The “depoliticization” of economic discourse is a political project aimed at foreclosing any viable alternative to capitalism. To empower workers and resist today’s exploitative capital order, we must revive the lost tradition of classical political economy.
NEW YORK – When seeking empathy for their financial woes, most people know better than to talk to an economist. To understand how the field gained a reputation for not caring about social-justice issues requires tracing the origins of the intellectual paradigm that dominates academia economics and public policy today.
In 1921, Maffeo Pantaleoni, widely recognized as one of the architects of today’s mainstream economic framework and a close collaborator of Italian economist and sociologist Vilfredo Pareto, expressed his disdain for the working class. “It is disgusting,” he wrote, “to witness the masses of workers that are drunk in all our cities.” The “notable increase of wages,” he observed, “was not accompanied by greater civilization so that the worker and his spouse live like pigs (porci) in their homes in order to waste the greatest part of their income in wine at the tavern.”
Horrified at the thought of workers gaining economic rights, Pantaleoni felt an urgent need to help fix what he perceived as a world descending into chaos. World War I had led many European citizens to demand a complete overhaul of their capitalist economies. They sought to replace exploitative structures with emancipated work and prioritize public service and production for use over profit-driven output. During Italy’s so-called Red Years (1919-20), citizens challenged established social hierarchies in unprecedented ways. Peasants collectively managed agriculture through assemblies and cooperatives, while workers took over factories and managed production through councils. These gatherings were widely viewed as the institutional basis for economic democracy.
As workers stormed the stage of history with visions of an alternative society, the defense of capitalism took on more powerful forms. Pantaleoni and his colleagues played a vital role in shaping a new economic paradigm that continues to capture – and, at times, suppress – people’s political imagination, leading to a resigned acceptance of the current capitalist system as the only viable option.
This dominance was achieved through a multifaceted and powerful process of “depoliticization.” Although this tactic has become so ingrained in contemporary discourse that today it goes unnoticed, a close examination of early-twentieth-century economic thinking shows that the process of depoliticizing the economy was, in itself, profoundly political.
As part of this process, the term “pure economics” emerged as the new label for what until then had been known as “political economy.” This strategic rebranding positioned economic knowledge as “objective” and “neutral,” thus detaching it from class dynamics and endowing economic experts with an aura of omniscience that enabled them to oppose workers’ mobilization from a position of authority. Economics was treated as a “hard” science, and its practitioners were cast as the sole gatekeepers of infallible models that the benighted masses were too stupid to understand.
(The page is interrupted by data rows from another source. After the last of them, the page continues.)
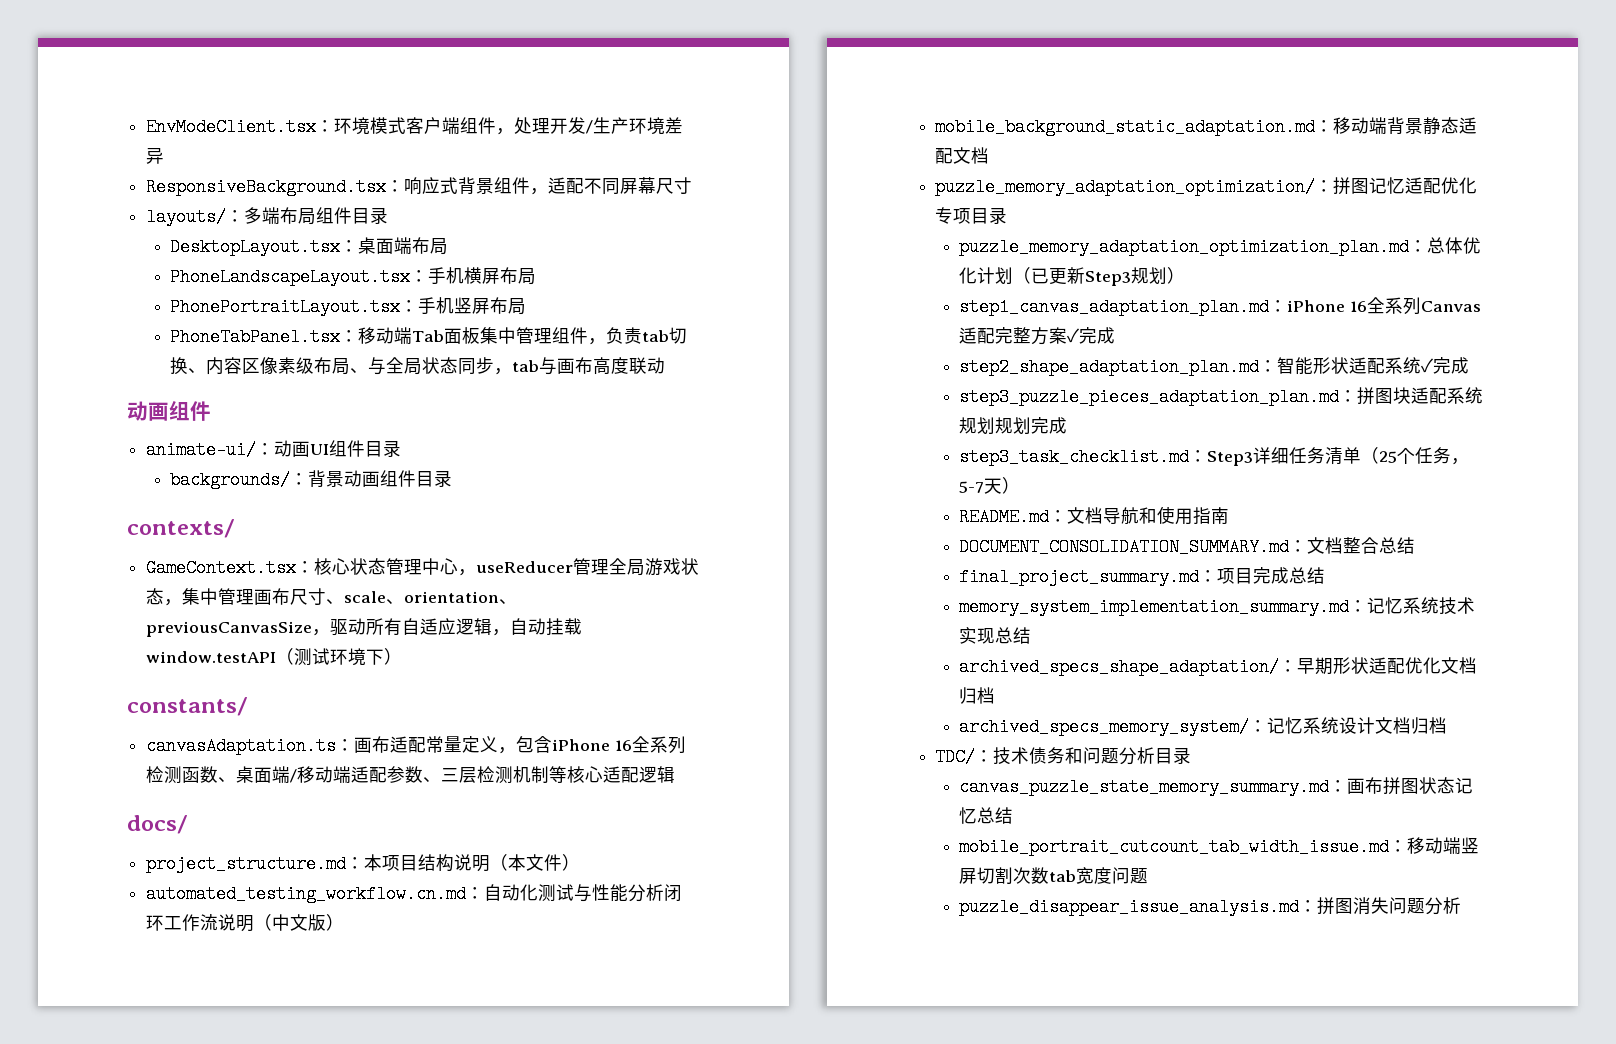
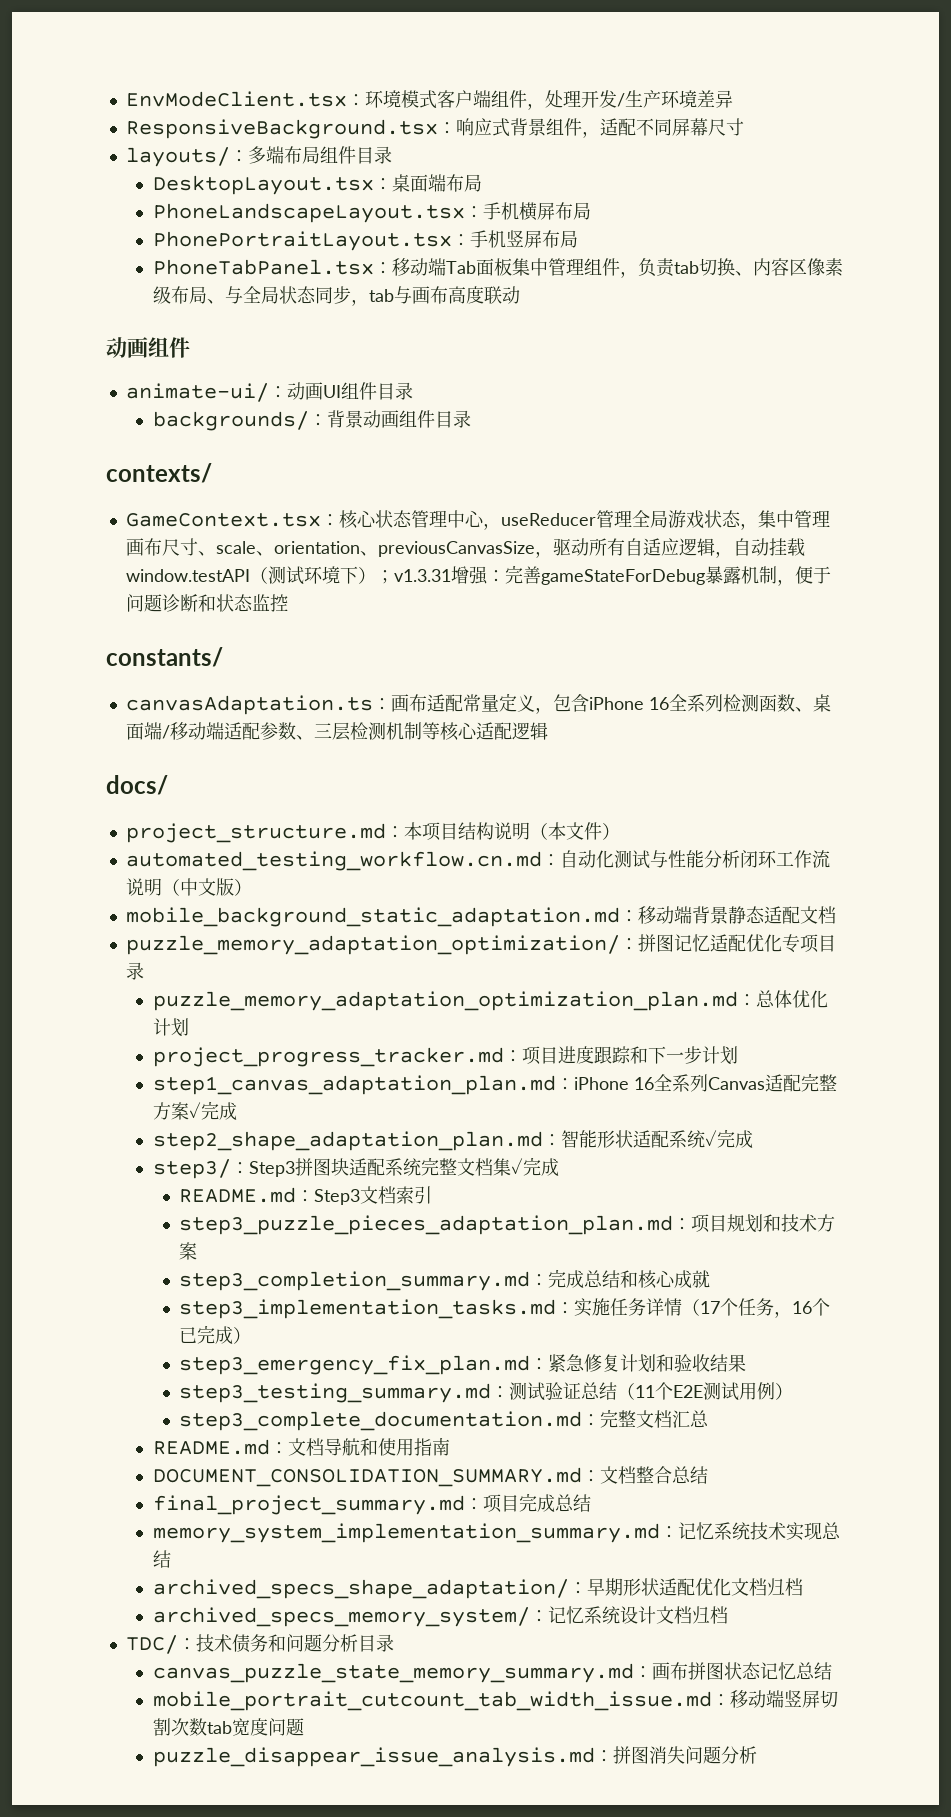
- GameContext.tsx：核心状态管理中心，useReducer管理全局游戏状态，集中管理画布尺寸、scale、orientation、previousCanvasSize，驱动所有自适应逻辑，自动挂载window.testAPI（测试环境下）
+ GameContext.tsx：核心状态管理中心，useReducer管理全局游戏状态，集中管理画布尺寸、scale、orientation、previousCanvasSize，驱动所有自适应逻辑，自动挂载window.testAPI（测试环境下）；v1.3.31增强：完善gameStateForDebug暴露机制，便于问题诊断和状态监控
- puzzle_memory_adaptation_optimization_plan.md：总体优化计划（已更新Step3规划）
+ puzzle_memory_adaptation_optimization_plan.md：总体优化计划
+ project_progress_tracker.md：项目进度跟踪和下一步计划
- step3_puzzle_pieces_adaptation_plan.md：拼图块适配系统规划规划完成
- step3_task_checklist.md：Step3详细任务清单（25个任务，5-7天）
+ step3/：Step3拼图块适配系统完整文档集✓完成
+ README.md：Step3文档索引
+ step3_puzzle_pieces_adaptation_plan.md：项目规划和技术方案
+ step3_completion_summary.md：完成总结和核心成就
+ step3_implementation_tasks.md：实施任务详情（17个任务，16个已完成）
+ step3_emergency_fix_plan.md：紧急修复计划和验收结果
+ step3_testing_summary.md：测试验证总结（11个E2E测试用例）
+ step3_complete_documentation.md：完整文档汇总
In 1922, just as experts began to assert their authority to run the economy without democratic oversight, Benito Mussolini rose to power in Italy. Viewing Mussolini’s fascist regime as an ideal vehicle for “pure economics,” many economists, including Pantaleoni, enthusiastically embraced it.
Umberto Ricci, another of Pantaleoni’s eminent colleagues and a member of Mussolini’s economic cabinet, encouraged his peers to disregard criticisms from the “profane public.” As the economist “progressively climbs the ivory tower, and abandons at each floor his prejudices and interests,” he wrote, “his vision gets ever more refined, his horizon is enlarged; eventually, when the high summit is reached, he discovers the unity in the truth, the order in the disorder.” At this altitude, he noted, “one is capable of distilling rigorous and elegant laws, worthy of competing with the laws of celestial mechanics. This vision of beauty is the economist’s sovereign reward.”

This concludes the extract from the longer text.